*** Records to use ***
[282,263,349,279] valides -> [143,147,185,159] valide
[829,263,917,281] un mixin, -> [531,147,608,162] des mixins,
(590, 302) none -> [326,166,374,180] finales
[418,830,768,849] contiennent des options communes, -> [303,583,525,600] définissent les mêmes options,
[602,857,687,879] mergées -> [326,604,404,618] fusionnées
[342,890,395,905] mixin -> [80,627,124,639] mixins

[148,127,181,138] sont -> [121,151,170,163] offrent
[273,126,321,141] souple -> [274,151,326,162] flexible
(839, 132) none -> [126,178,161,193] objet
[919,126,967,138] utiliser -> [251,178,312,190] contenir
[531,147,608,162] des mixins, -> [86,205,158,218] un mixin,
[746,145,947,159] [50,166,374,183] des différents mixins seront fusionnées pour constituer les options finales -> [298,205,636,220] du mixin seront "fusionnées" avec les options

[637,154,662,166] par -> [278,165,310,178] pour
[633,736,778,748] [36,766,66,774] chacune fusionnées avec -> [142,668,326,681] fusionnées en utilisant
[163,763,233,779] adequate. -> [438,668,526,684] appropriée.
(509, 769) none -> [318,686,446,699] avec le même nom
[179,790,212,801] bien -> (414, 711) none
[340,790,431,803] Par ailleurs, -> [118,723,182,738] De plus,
*** End of Records to use ***
Exercise prompt: Everything from the line containing "[273,126,321,141] souple ->" through the end of the entries above should be retyped exactly, and nothing else.

Exercise response:
[273,126,321,141] souple -> [274,151,326,162] flexible
(839, 132) none -> [126,178,161,193] objet
[919,126,967,138] utiliser -> [251,178,312,190] contenir
[531,147,608,162] des mixins, -> [86,205,158,218] un mixin,
[746,145,947,159] [50,166,374,183] des différents mixins seront fusionnées pour constituer les options finales -> [298,205,636,220] du mixin seront "fusionnées" avec les options

[637,154,662,166] par -> [278,165,310,178] pour
[633,736,778,748] [36,766,66,774] chacune fusionnées avec -> [142,668,326,681] fusionnées en utilisant
[163,763,233,779] adequate. -> [438,668,526,684] appropriée.
(509, 769) none -> [318,686,446,699] avec le même nom
[179,790,212,801] bien -> (414, 711) none
[340,790,431,803] Par ailleurs, -> [118,723,182,738] De plus,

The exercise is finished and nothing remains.